Inquiétude écologique 
De l'avis des habitants de Thimphou, les embouteillages ont commencé à apparaître il y a cinq ans mais se sont aggravés ces 12 derniers mois.
Et malgré la hausse des taxes sur les voitures et les restrictions imposées au crédit auto, rien n'y fait, les ventes décollent. Les crédits auto ont doublé en trois ans, passant d'un volume de 3,2 milliards de ngultrums (41 millions d'euros) prêtés en 2015 à 6,7 milliards de ngultrums (86 millions d'euros) en 2018, d'après les statistiques officielles.
Les concessionnaires remplissent leurs vitrines de nouveaux modèles et marques du Japon et de la Corée du Sud pour attirer les acheteurs.
Si les affaires roulent pour les vendeurs de voitures, la propagation de véhicules motorisés n'est pas sans inquiéter la sensibilité écologique du Bhoutan, fier de son statut de pays au bilan carbone négatif.
Le Bhoutan et le Suriname sont les deux seules nations du globe à revendiquer, grâce aux forêts couvrant la majeure partie de leur territoire, l'absorption de plus d'émissions de dioxyde de carbone qu'elles n'en émettent.
Mais les voitures et l'industrie bhoutanaises contribuent de plus en plus aux émissions nationales, qui provenaient auparavant surtout du méthane du bétail et des activités agricoles.
La Constitution du Bhoutan oblige à ce qu'au moins 60% du territoire soit recouvert de forêts. Elles occupent près de 70% de la superficie du pays à l'heure actuelle.
"Décourager la possession de voitures" 
Avec le développement des véhicules, le Bhoutan doit désormais importer davantage d'hydrocarbures qu'il n'exporte d'électricité provenant de ses barrages, sa principale source de revenus, selon le gouvernement.
À Thimphou, la voiture est d'autant plus incontournable que les transports publics sont peu développés.
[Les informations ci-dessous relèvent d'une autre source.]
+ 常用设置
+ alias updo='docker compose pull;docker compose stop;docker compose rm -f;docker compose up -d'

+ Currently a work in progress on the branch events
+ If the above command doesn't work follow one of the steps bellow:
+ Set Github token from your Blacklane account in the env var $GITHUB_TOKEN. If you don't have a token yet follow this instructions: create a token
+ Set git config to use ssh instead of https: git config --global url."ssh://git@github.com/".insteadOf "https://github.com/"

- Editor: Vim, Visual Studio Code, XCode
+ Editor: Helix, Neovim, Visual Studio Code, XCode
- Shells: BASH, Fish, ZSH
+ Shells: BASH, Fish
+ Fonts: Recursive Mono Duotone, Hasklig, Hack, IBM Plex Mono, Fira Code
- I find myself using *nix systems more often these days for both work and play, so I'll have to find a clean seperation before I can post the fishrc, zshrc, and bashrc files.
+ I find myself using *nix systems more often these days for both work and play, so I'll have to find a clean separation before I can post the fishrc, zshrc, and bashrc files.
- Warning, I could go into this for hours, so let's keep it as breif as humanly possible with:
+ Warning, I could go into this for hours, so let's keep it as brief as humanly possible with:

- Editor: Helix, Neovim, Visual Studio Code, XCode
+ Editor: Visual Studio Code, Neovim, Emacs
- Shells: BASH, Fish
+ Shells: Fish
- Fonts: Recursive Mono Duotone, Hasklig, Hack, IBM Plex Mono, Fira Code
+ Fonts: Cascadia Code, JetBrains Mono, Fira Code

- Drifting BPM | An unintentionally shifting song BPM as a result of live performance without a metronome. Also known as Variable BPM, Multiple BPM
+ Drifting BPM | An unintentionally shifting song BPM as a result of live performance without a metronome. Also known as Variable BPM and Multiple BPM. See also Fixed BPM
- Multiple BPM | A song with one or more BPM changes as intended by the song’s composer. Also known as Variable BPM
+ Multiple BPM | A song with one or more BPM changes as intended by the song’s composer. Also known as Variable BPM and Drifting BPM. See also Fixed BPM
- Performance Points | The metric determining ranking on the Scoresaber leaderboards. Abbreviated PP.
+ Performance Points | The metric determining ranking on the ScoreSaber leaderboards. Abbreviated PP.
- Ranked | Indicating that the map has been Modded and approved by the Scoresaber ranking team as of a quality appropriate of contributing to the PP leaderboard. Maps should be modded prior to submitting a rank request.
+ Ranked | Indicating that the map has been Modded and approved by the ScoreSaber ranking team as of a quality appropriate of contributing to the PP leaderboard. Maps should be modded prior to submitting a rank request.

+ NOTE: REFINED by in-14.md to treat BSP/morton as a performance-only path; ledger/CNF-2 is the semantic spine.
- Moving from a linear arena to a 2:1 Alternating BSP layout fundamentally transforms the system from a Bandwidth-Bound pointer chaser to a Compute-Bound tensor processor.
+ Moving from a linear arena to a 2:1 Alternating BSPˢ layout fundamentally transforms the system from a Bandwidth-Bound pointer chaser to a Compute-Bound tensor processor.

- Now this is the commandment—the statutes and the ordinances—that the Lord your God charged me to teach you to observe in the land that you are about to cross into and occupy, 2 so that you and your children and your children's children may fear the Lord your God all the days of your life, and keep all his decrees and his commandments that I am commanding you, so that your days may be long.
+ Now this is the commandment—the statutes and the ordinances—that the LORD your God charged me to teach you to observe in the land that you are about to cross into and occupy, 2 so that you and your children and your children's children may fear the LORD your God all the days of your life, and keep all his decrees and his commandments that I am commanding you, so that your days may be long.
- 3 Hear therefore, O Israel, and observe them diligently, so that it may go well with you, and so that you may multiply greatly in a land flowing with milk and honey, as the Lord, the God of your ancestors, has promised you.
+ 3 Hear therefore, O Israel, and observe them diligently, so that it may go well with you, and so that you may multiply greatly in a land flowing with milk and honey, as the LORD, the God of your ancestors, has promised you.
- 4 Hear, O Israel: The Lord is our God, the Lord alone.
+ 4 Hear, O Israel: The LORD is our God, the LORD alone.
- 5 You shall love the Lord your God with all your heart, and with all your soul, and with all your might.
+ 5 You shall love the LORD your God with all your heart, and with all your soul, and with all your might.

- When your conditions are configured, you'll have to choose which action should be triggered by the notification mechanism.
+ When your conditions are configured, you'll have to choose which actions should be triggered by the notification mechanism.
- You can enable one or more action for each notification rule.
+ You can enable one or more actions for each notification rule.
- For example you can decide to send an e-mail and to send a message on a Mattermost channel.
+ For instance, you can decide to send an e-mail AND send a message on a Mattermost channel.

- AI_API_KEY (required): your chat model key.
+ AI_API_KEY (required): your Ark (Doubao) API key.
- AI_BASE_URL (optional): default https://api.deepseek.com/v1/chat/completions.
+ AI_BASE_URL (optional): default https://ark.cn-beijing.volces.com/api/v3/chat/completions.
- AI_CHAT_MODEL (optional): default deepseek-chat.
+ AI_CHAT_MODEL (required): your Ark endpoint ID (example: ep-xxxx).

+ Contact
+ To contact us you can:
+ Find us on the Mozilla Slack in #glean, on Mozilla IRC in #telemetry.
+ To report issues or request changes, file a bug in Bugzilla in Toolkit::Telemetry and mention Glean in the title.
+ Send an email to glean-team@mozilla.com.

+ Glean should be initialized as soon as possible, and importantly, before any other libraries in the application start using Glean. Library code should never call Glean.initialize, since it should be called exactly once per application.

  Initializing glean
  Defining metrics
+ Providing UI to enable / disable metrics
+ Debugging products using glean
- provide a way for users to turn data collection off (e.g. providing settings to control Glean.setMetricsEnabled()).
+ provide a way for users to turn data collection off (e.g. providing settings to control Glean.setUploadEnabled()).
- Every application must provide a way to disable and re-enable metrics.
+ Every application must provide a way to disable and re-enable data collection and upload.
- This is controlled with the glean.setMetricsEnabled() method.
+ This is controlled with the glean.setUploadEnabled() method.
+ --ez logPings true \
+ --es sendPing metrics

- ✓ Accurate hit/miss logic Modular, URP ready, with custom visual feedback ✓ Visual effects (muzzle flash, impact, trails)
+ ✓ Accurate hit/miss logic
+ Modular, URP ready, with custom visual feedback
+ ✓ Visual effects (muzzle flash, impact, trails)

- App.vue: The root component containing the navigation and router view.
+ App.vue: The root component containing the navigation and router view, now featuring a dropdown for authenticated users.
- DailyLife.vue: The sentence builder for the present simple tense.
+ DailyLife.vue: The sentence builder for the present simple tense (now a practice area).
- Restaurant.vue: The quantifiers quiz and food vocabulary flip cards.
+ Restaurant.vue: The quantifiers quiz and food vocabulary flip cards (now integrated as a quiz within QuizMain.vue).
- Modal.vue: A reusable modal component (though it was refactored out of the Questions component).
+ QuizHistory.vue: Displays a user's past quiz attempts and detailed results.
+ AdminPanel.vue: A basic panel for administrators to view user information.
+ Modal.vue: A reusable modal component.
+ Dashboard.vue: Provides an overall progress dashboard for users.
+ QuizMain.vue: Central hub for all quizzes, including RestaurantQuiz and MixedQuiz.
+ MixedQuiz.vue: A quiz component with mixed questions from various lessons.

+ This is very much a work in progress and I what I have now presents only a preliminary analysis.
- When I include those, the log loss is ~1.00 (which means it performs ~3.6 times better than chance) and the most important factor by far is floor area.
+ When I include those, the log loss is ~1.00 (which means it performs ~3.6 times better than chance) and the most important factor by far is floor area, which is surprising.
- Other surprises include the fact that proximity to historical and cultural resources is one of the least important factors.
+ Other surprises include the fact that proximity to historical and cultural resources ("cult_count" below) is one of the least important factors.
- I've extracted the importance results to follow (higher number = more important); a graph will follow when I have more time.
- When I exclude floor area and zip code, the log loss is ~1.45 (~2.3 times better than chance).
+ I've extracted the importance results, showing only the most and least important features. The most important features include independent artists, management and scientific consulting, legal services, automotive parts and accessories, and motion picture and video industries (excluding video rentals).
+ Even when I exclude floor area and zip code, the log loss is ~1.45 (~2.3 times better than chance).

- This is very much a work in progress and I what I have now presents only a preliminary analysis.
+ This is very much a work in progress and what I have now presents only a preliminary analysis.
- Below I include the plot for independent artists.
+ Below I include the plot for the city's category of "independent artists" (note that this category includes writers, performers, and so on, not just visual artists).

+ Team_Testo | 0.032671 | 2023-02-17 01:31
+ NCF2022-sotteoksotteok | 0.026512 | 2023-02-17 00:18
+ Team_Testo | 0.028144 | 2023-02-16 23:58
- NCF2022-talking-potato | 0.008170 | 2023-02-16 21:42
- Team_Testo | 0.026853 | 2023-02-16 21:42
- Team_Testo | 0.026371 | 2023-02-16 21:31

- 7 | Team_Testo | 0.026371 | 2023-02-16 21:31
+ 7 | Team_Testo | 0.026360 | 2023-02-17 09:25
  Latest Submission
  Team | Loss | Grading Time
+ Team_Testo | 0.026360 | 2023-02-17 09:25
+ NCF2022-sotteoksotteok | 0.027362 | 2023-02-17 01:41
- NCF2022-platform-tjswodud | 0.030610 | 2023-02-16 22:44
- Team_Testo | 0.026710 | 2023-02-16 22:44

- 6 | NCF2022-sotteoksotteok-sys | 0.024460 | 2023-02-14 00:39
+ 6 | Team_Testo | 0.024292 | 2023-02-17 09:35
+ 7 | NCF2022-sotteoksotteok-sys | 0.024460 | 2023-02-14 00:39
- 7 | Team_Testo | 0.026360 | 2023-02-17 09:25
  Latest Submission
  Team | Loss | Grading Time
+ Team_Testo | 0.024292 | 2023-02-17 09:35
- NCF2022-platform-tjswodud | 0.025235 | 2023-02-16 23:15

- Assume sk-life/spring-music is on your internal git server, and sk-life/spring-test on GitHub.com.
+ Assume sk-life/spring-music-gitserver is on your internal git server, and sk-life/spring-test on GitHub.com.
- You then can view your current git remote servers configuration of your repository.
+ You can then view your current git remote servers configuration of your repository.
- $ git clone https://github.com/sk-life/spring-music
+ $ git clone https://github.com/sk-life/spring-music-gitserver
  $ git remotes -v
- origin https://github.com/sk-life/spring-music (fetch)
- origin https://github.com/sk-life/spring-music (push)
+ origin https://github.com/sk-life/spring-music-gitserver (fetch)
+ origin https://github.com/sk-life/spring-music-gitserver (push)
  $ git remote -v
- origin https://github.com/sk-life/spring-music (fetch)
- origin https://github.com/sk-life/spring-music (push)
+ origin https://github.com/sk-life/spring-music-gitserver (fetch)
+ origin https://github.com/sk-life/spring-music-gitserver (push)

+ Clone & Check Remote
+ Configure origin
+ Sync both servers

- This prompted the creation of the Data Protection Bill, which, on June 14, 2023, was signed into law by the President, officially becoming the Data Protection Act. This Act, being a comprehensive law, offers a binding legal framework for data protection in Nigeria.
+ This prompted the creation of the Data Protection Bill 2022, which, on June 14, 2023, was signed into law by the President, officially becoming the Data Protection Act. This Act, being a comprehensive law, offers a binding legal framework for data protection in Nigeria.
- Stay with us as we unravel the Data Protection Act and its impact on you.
La ville compte à peine 40 bus.
Face au boom automobile, la municipalité envisage désormais de construire deux parkings de 600 places chacun mais aussi d'acheter davantage de bus et de leur réserver des voies.
"L'heure est venue pour des mesures radicales", explique le maire de Thimphou, Kinlay Dorji. "Nous devons rendre les transports en commun plus attractifs et décourager la possession de voitures".
Pour Dasho Sonam P. Wangdi, membre de la Commission nationale de l'environnement, la propagation de la voiture est difficile à freiner, mais le mouvement peut être orienté vers des véhicules plus verts.
"Nous ne pouvons pas empêcher les gens d'acheter des voitures, mais nous pouvons introduire des voitures alternatives, moins polluantes comme des hybrides ou des électriques pour réduire l'empreinte carbone", propose-t-il.